Dari data yang diperoleh, tahun 2020 dari temuan sebanyak 26.068 barang terdapat 655 barang rusak dan 18.746 barang yang kadaluarsa.
Ini mengalami penurunan yakni di tahun 2021, dari temuan sebanyak 601 ditemukan 18 barang yang rusak dan 510 barang kadaluarsa.
“Ini seiring dengan pembinaan yang dilakukan Loka POM di Kota Baubau dengan melalui komunikasi informasi dan edukasi baik perorangan atau kelompok , baik yang datang langsung maupun yang melalui media sosial,” ujar Ryan.
Sementara berdasarkan rilis BPOM RI secara virtual hasil pengawasan Jelang Natal 2021 dan Tahun Baru 2022 Badan POM melalui 73 Unit Pelaksana Teknis (UPT) di seluruh Indonesia ditemukan sebanyak 41.306 picis produk yang TMK, dengan nilai keekonomian sebesar Rp.867.426.000,-.
“Temuan produk didominasi oleh pangan kedaluwarsa (53%), dan diikuti oleh temuan produk Tanpa Izin Edar/TIE (31,3%) serta produk rusak (15,7%),” ungkap Kepala BPOM RI Penny K. Lukito dalam rilisnya.
Ia menambahkan, temuan diatas merupakan hasil intensifikasi pengawasan pangan olahan dari awal sampai minggu ketiga Desember 2021 meliputi pengawasan pada 1.975 sarana peredaran pangan olahan yaitu pada 49 importir, 406 distributor, 1.511 ritel, dan 9 gudang e-commerce.

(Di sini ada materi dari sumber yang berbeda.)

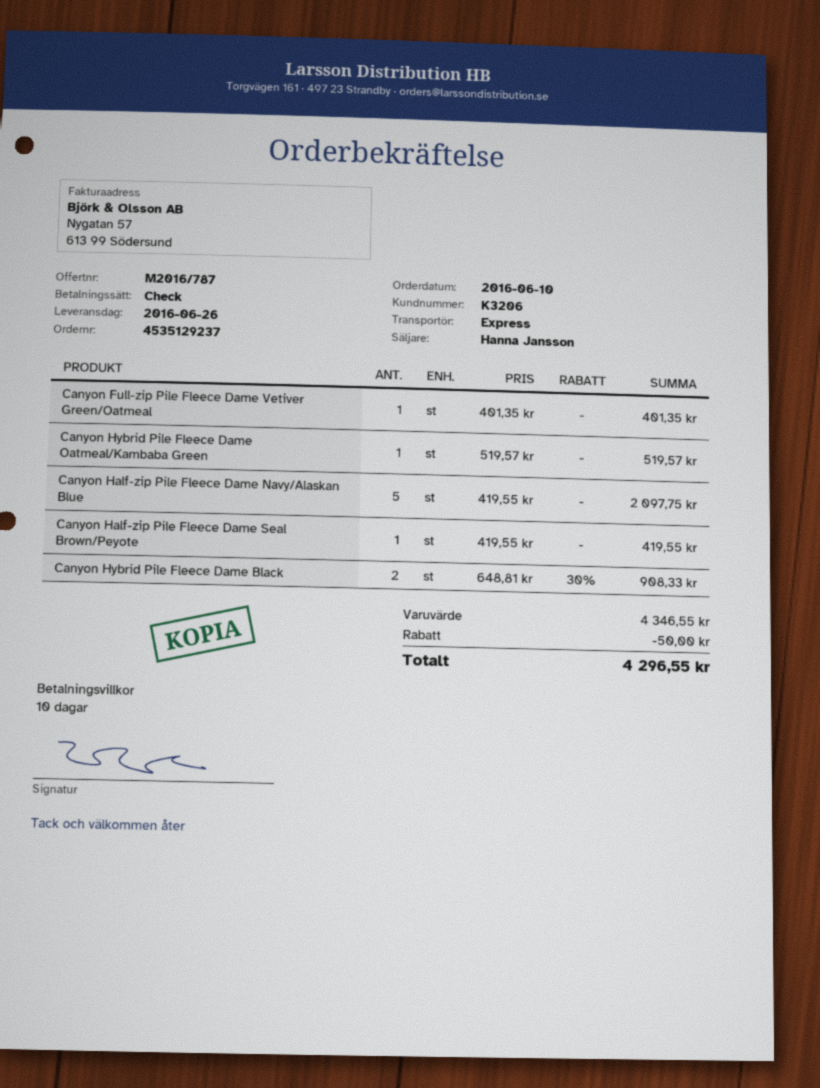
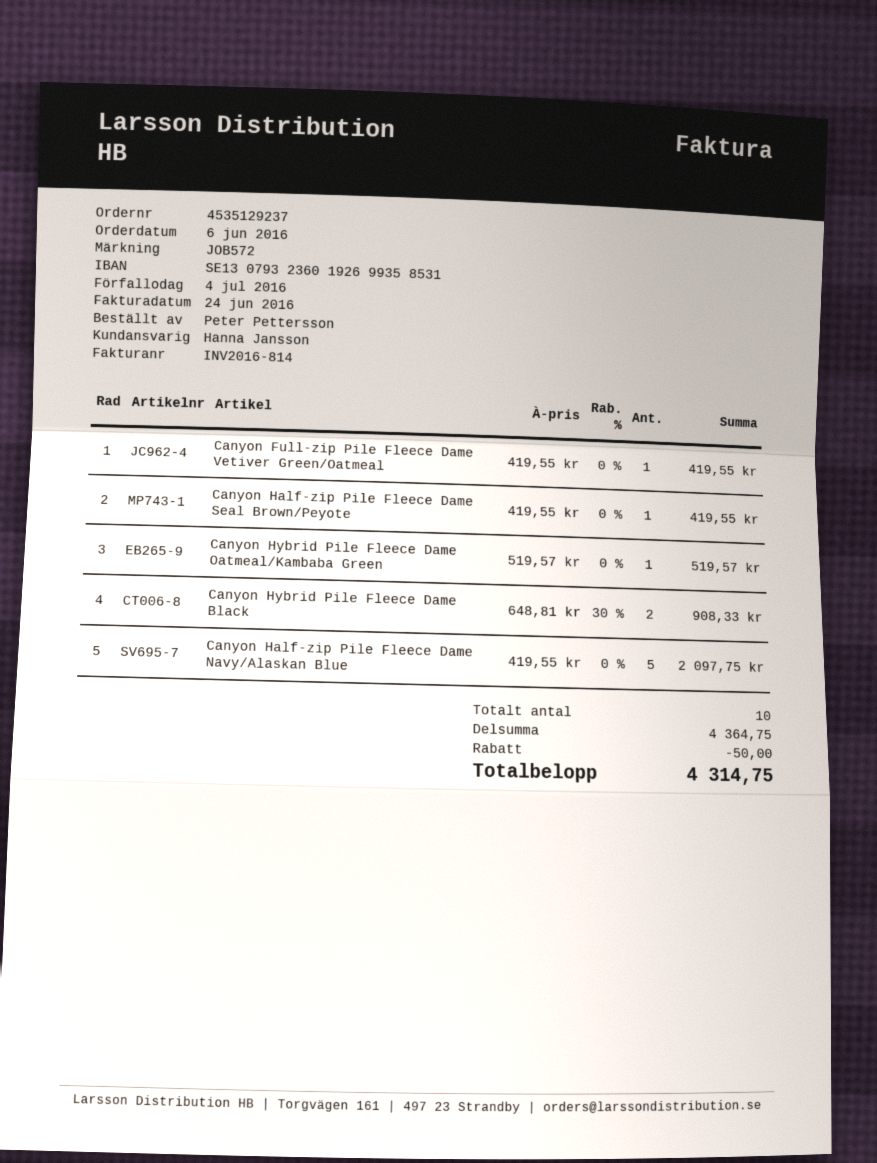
order date: 2016-06-10 -> 2016-06-06
Canyon Full-zip Pile Fleece Dame Vetiver Green/Oatmeal: 1 x 401.35 = 401.35 -> 1 x 419.55 = 419.55
subtotal: 4346.55 -> 4364.75
total: 4296.55 -> 4314.75

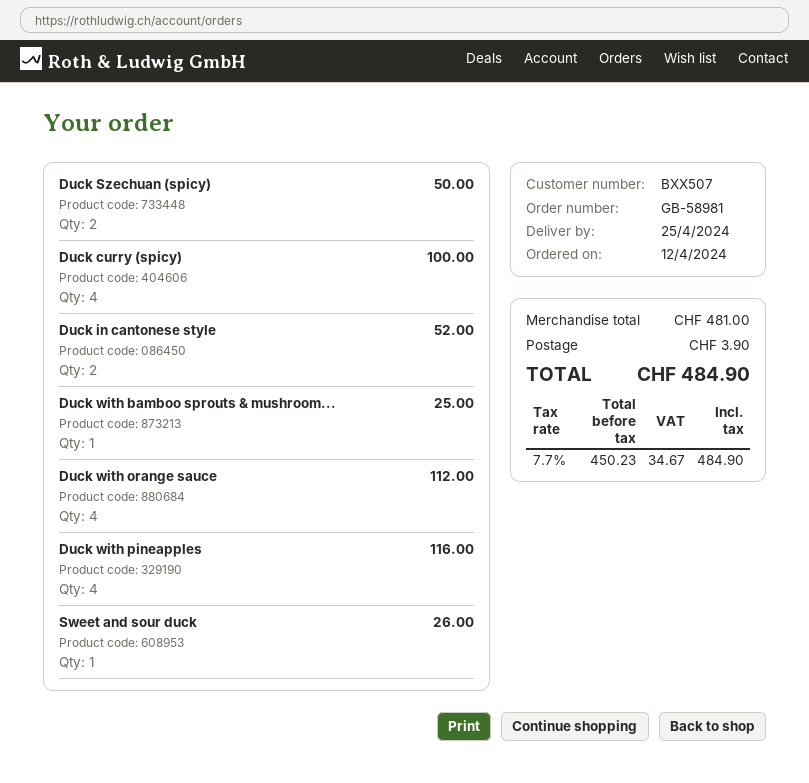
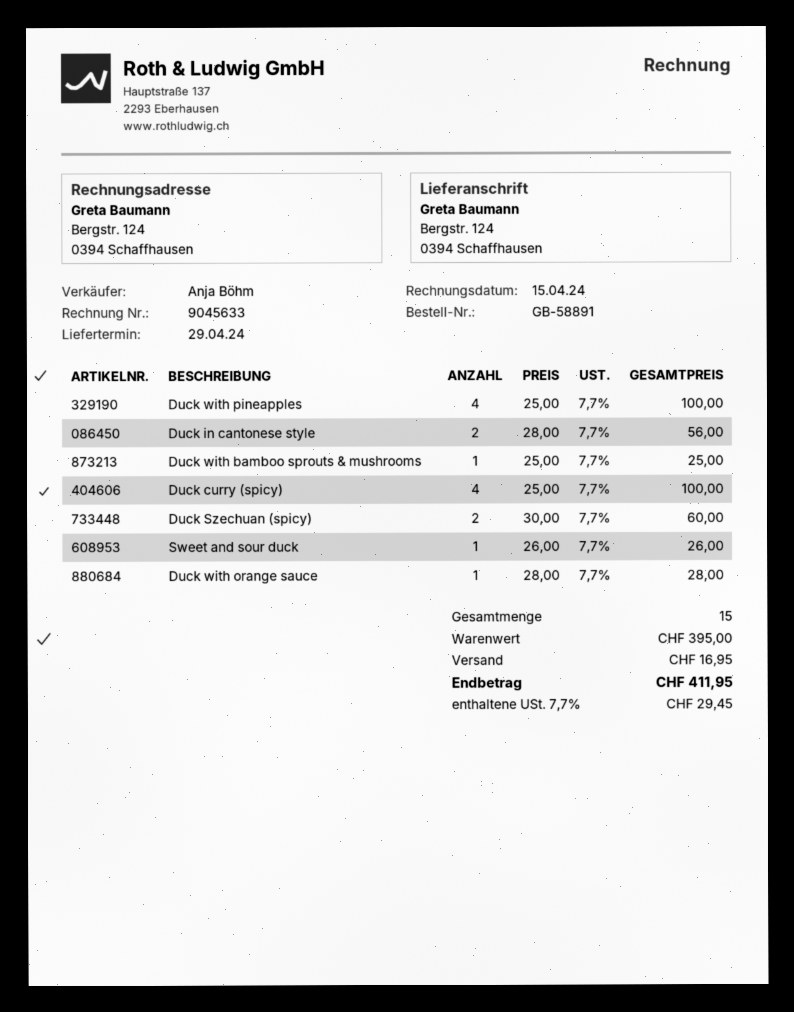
order number: GB-58981 -> GB-58891
delivery date: 2024-04-25 -> 2024-04-29
Duck Szechuan (spicy): 2 for 50.00 -> 2 for 60.00
Duck in cantonese style: 2 for 52.00 -> 2 for 56.00
Duck with orange sauce: 4 for 112.00 -> 1 for 28.00
Duck with pineapples: 4 for 116.00 -> 4 for 100.00
subtotal: 481.00 -> 395.00
shipping: 3.90 -> 16.95
tax: 7.7% = 34.67 -> 7.7% = 29.45
total: 484.90 -> 411.95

Dari jumlah tersebut sarana peredaran pangan yang Tidak Memenuhi Ketentuan (TMK) sebanyak 631 (32%) sarana peredaran, yang terdiri dari 0,3% importir, 1,7% distributor, dan 30% ritel yang mencakup ritel modern dan tradisional,”.
Selama peringatan Natal 2021 dan Tahun Baru 2022, Badan POM berkomitmen untuk senantiasa mengawal keamanan pangan dan melindungi kesehatan masyarakat, meski dalam masa darurat pandemi COVID-19.
“Tentunya dengan menerapkan protokol kesehatan untuk menjaga petugas, pelaku usaha, dan masyarakat dari risiko penyebaran virus COVID-19. Mari bersama-sama melindungi diri dengan membeli pangan olahan yang aman dan bermutu dengan selalu menerapkan “Cek KLIK“ (Cek Kemasan, Cek Label, Cek Izin edar, dan Cek Kedaluwarsa) sebelum membeli atau mengonsumsi pangan olahan,”tutupnya.